Gauge metrics are point-in-time metrics that can increase and decrease. Since these metrics can go up or down, you do not use gauge metrics to generate a rate (use the counter metric instead). Gauge metrics are suitable for measuring current memory use, the number of items in a queue (queue size), number of requests in progress, or concurrent requests.
The Histogram metric is suitable for aggregated measures that calculate averages or percentiles, including request durations, response sizes, and Apdex scores that measure application performance. Histograms are sampled observations you determine in advance by using default definitions in a histogram bucket or your custom value.
The Summary metric is suitable for accurate quartiles. A summary samples observations, provides a total count of observations and a sum of observed values, and calculates quartiles.
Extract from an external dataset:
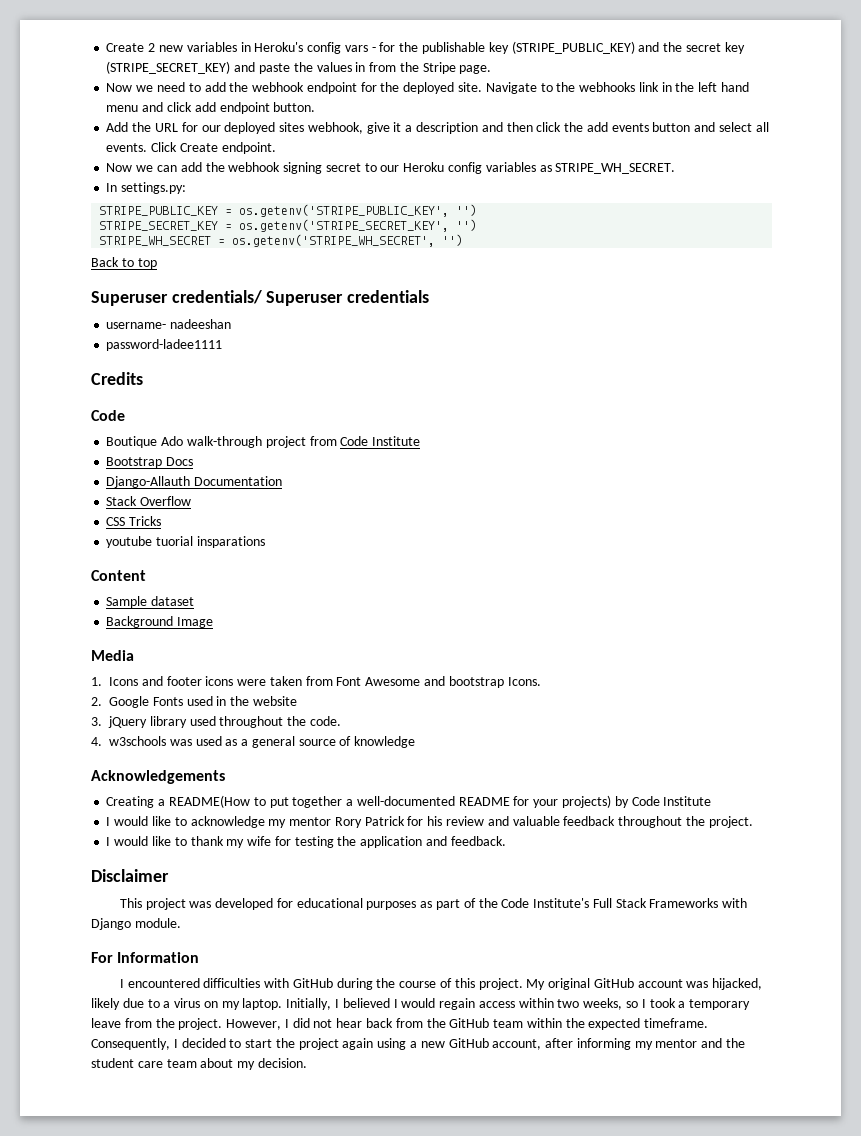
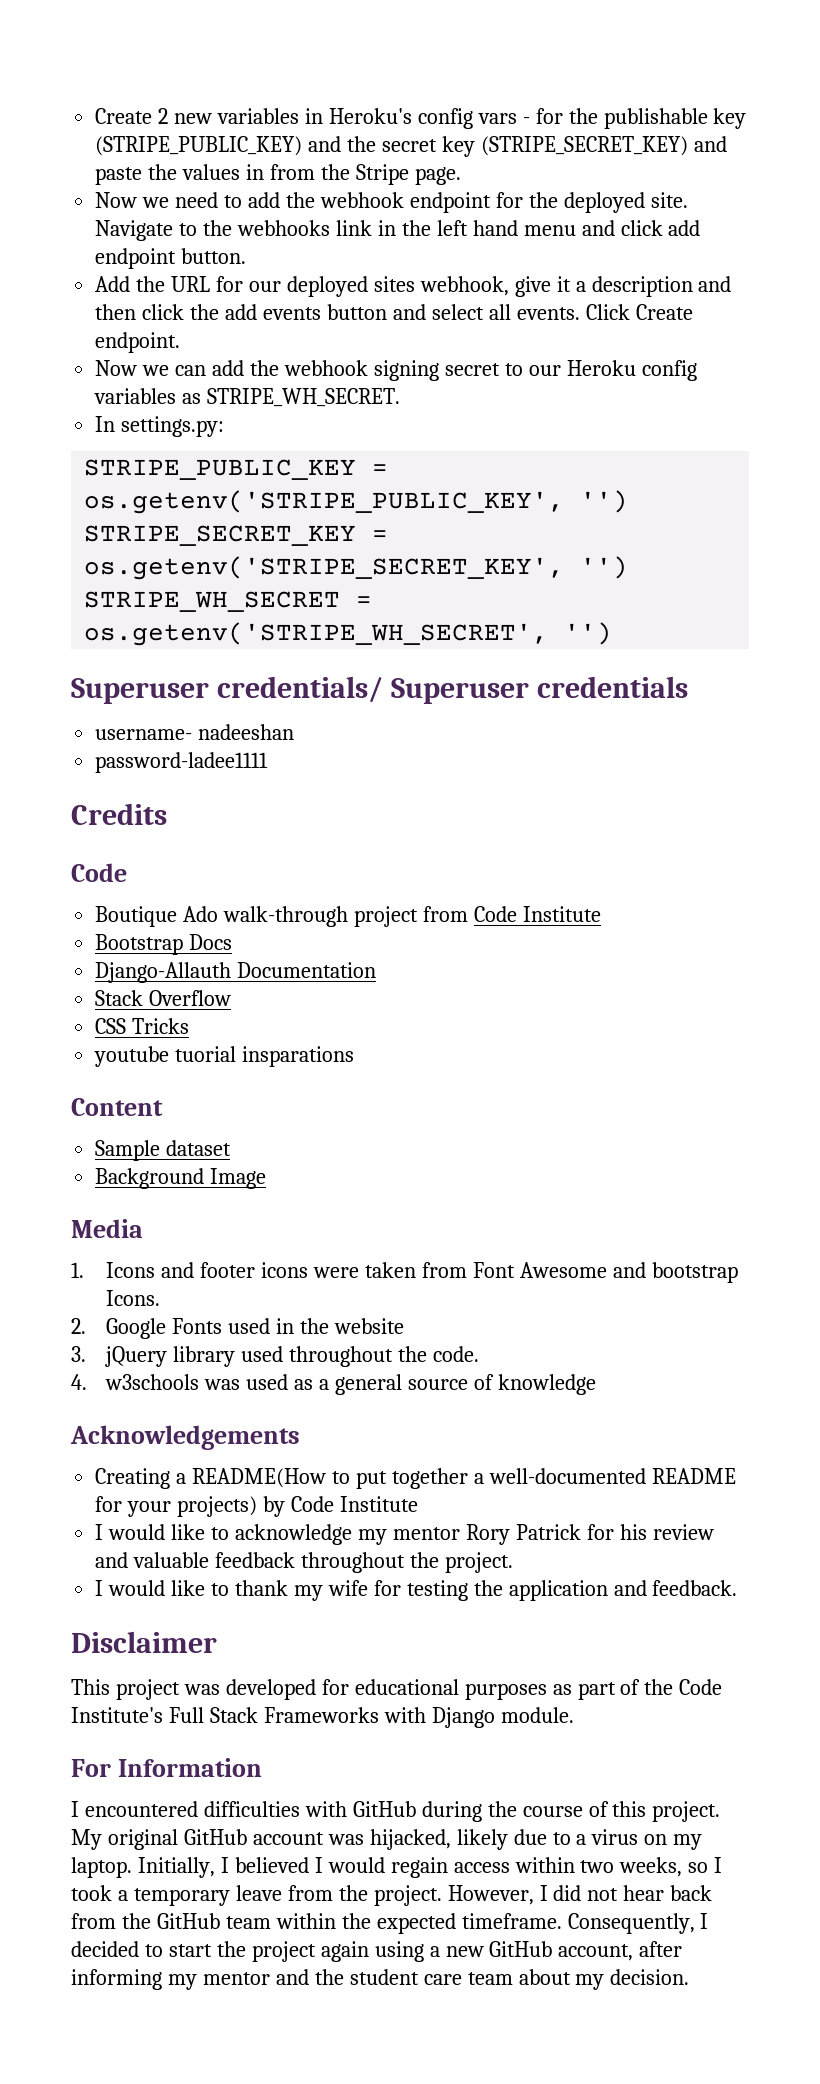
- Back to top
Summaries should be used for multiple measurements of a single value, allowing for calculating averages or percentiles. Typical use cases for summaries include request duration and response size.
The difference between Prometheus metrics and InfluxDB metrics
In general, one of the critical differences between Prometheus Metrics and InfluxDB Metrics is the collection mechanism. Prometheus Metrics are collected by scraping endpoints, while InfluxDB Metrics are collected by pushing metrics to an InfluxDB endpoint. However, InfluxDB has a set of Scrapers that will allow you to also pull metrics in the Prometheus-formatted metrics from HTTP-accessible endpoints and store them in InfluxDB.
Another difference between Prometheus metrics and InfluxDB metrics is that Prometheus collects and stores summaries of time series data while InfluxDB collects each data point. Both have their merits, and choosing either should depend on your use case. If you need high-resolution data, InfluxDB can collect, store, and process this data efficiently. But if summarized data is sufficient for your use case, Prometheus may work best for you.